EXERCISE GOAL ->
Retype, without any change, the line that contains "top: 118px;" and every line that follows it to the end of the entries, and nothing else.

Dataset entries
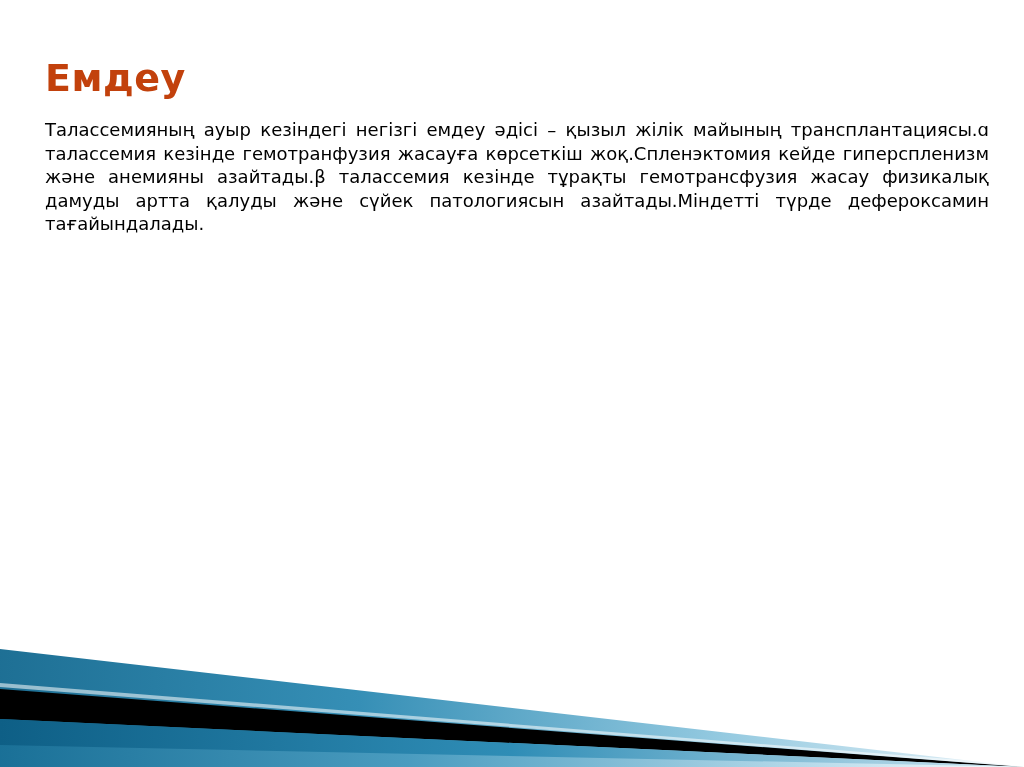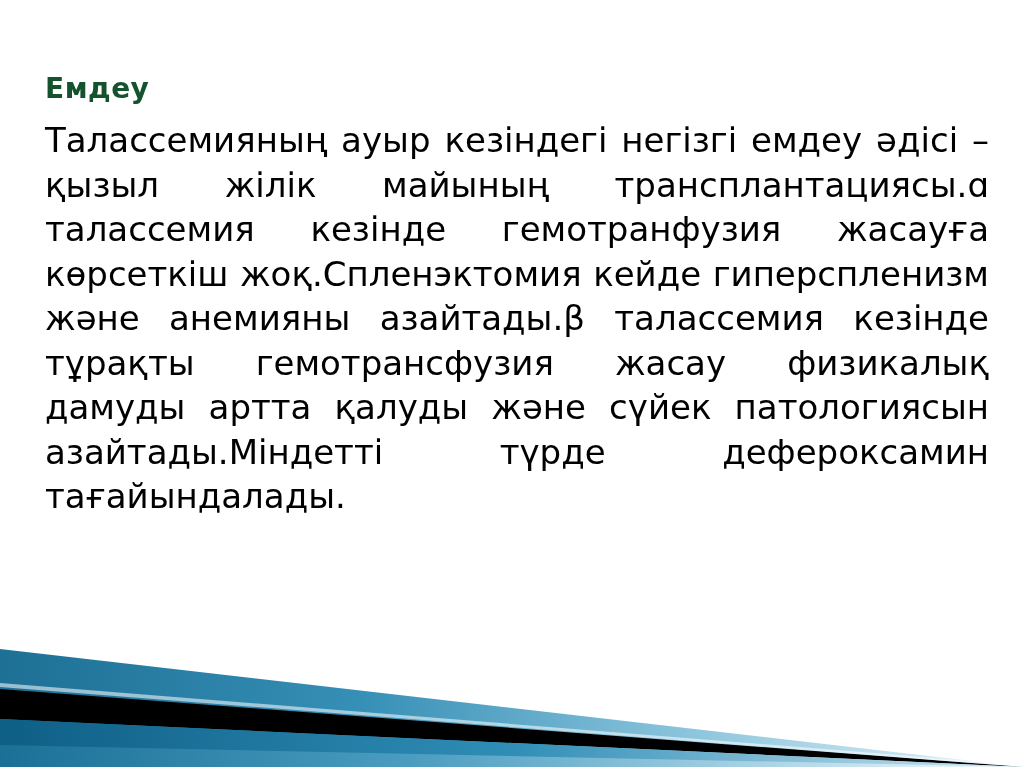--- a/index.html
+++ b/index.html
@@ -23,11 +23,11 @@
   .slide-title {
     position: absolute;
     left: 45px;
-    top: 74px;
+    top: 58px;
     width: 930px;
-    font-size: 28px;
+    font-size: 38px;
     font-weight: bold;
-    color: #14532d;
+    color: #c2410c;
     letter-spacing: 0.5px;
     line-height: 1.1;
   }

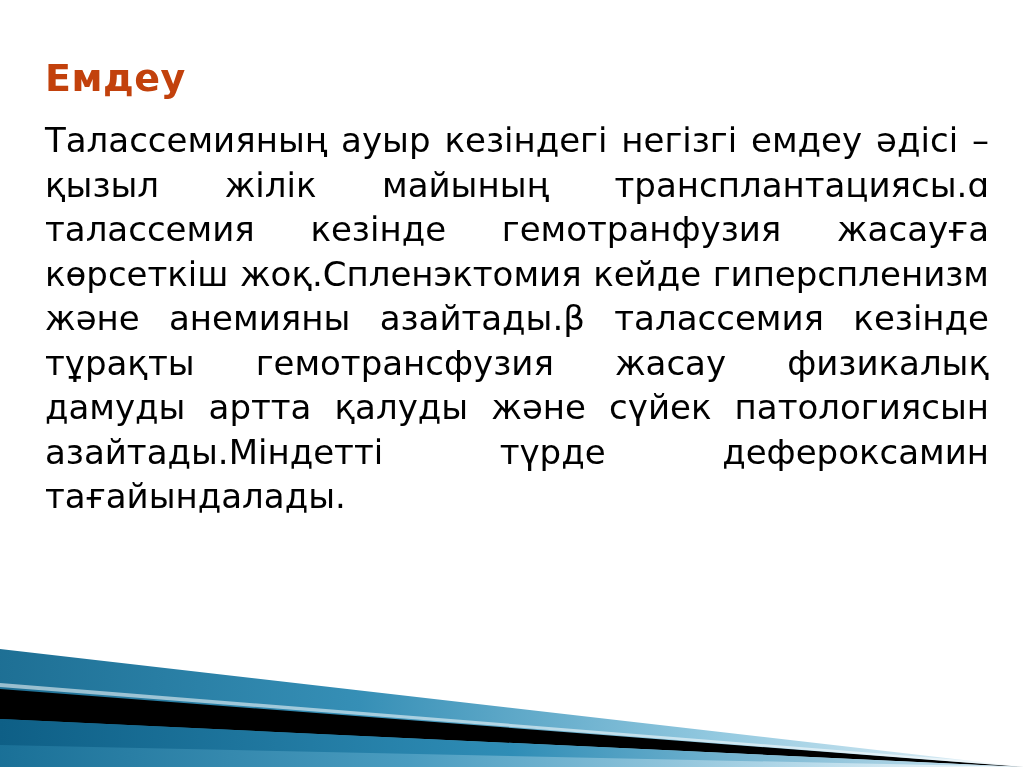--- a/index.html
+++ b/index.html
@@ -36,7 +36,7 @@
     left: 45px;
     top: 118px;
     width: 944px;
-    font-size: 34px;
+    font-size: 18px;
     line-height: 1.31;
     color: #000000;
     text-align: justify;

SOLUTION FOR THIS PROBLEM ->
     top: 118px;
     width: 944px;
-    font-size: 34px;
+    font-size: 18px;
     line-height: 1.31;
     color: #000000;
     text-align: justify;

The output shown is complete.